Sunset, Tuesday, 28 July 2009

William Theodore Van Doren. Stony Point, Albemarle County, Va. Oil on paper, 16 x 20.

In Which iPod Exposes Music Theft

No, not illegal downloads – songwriters stealing from each other. I’ll say at the outset I think the song that contains the arguably stolen material is probably even better, overall, than its model.

(Which I think is pretty unusual. For example, was Eric Carmen’s “All By Myself” really worth rummaging through Rachmaninoff’s Second Piano Concerto?) (That’s O.K., Eric, we’ll always have The Raspberries.)

So, anyway, you know of course how iPod shuffle can get spooky – supposedly random orders producing weirdly synchronous sequences. And sometimes if you have a live track from a CD, at the end of that track you may hear the intro to the next song on the disk – but of course, because you’re on shuffle, that is almost never the next song you’ll hear from the iPod.

So I’m editing client work today, and playing music because the work is fairly low-intensity and it’s after lunch and I’m trying to keep from crashing face-first onto the desk. The song playing is from Concert For George – “That’s The Way It Goes,” done by Joe Brown. Song ends and after much applause for Brown’s fine performance, Eric Clapton announces, “TOM PETTY ... and THE HEARTBREAKERS!”

O.K., place goes slightly ape, but – that’s the end of that track.

To my confusion and surprise, the next song is – Tom Petty and The Heartbreakers – except I knew (in the very first instants) that not only was this song not on Concert For George, I did not even have this song.

Then I realized – of course!
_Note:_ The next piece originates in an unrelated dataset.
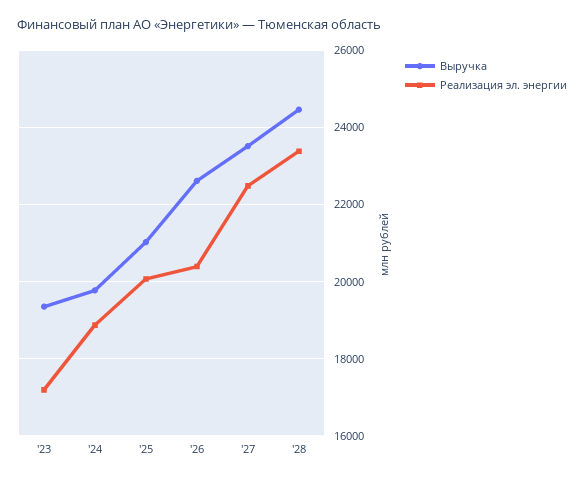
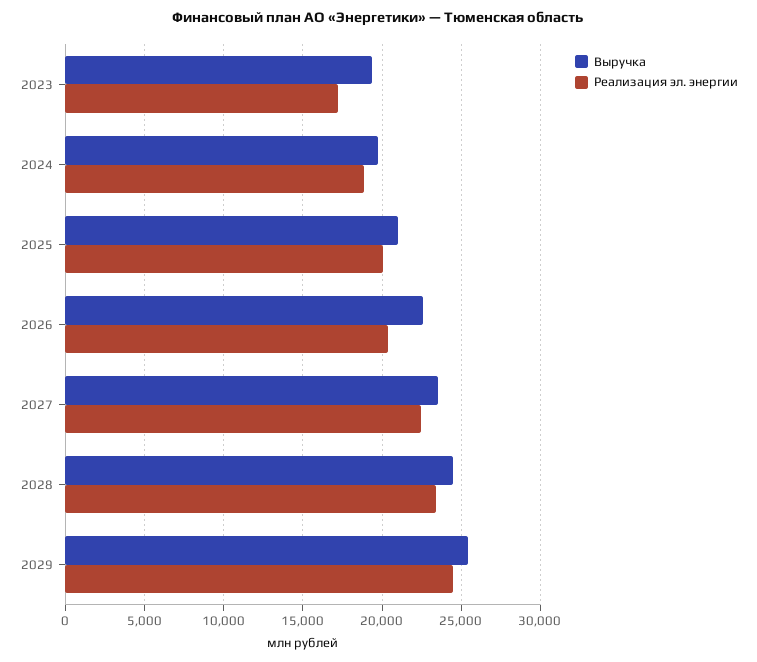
Выручка, 2029: none -> 25500
Реализация эл. энергии, 2029: none -> 24500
It’s not “American Girl” – this is the other song with this intro and rhythm track! –  “Last Nite” by The Strokes.

(I realize that not just one but possibly both of these songs will seem ancient to some people. Oh, well. To put things in perspective, today I also heard “Lonely Blue Boy” by Conway Twitty ... and remembered when it came out.)
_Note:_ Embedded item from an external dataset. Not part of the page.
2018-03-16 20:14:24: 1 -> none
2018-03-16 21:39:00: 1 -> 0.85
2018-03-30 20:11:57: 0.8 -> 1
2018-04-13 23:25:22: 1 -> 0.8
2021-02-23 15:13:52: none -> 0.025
In Which Bill Saves the Planet ... Slightly

I was leaving the produce section of the grocery store today with a two-pound container of Michigan blueberries, on sale, when I suddenly realized – Wait a minute, I’m supposed to go looking for wild blackberries today!

Back go the trucked-in or flown-in Michigan blueberries, and, later, out into the briar patches go I. WHAT a hero. Off the grid!
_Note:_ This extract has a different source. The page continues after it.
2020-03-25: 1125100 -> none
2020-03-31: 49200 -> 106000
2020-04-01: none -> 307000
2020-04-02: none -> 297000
In Which Bill Wakes Up ... At Least for a Moment

So I’m walking down the fields toward blackberries, and you know how it is some days, your mind is more or less filled with a whole lot of things you’re working on, many of which are a long long way from working out right, and there’s just a sort of jammed-up, cloudy mix of things, large and small, to think about. Well, maybe you don’t know how that is, but that’s how it sometimes is for me. And it’s a hot, steamy, not very comfortable summer day, I guess you could call it a very average Virginia summer day, more than half cloudy, the sun beating down through three or four shifting layers of thin white and dull blue and soft gray and – just not what you call a stellar, striking sort of day.

And then I stop, or actually I keep walking but I do a sort of tight but goofy-stumbly 360 while I’m walking down the field. And I realize, Man, are you crazy? Look at this! I’m walking outside at four in the afternoon, in a huge green bowl of grasses, the sky’s enormous, everywhere there are gallant stands of oak, there’s the spring and the pear tree, big hot steel blue clouds in the west ... Look at this. This is IT.

Monday
Jul272009

Sunset, Monday, 27 July 2009

William Theodore Van Doren. Stony Point, Albemarle County, Va. Oil on paper, 16 x 20.

I’m happy to report today that 'my' author Dr. Dan McClure (Wednesday Evenings and Every Other Weekend, published by The Van Doren Company) (cheeseball outfit) has posted his first reply to reader questions at his site. Subject: ADHD. Even though the book is ostensibly for 'divorced dads’, several reviewers have commented that it’s a resource for all parents; anyone can enjoy and learn from Dan’s direct, down-to-earth observations.

Sunday
Jul262009

Sunset, Sunday, 26 July 2009

William Theodore Van Doren. Stony Point, Albemarle County, Va. Oil on paper, 16 x 20.

Perspective here starts more or less directly overhead.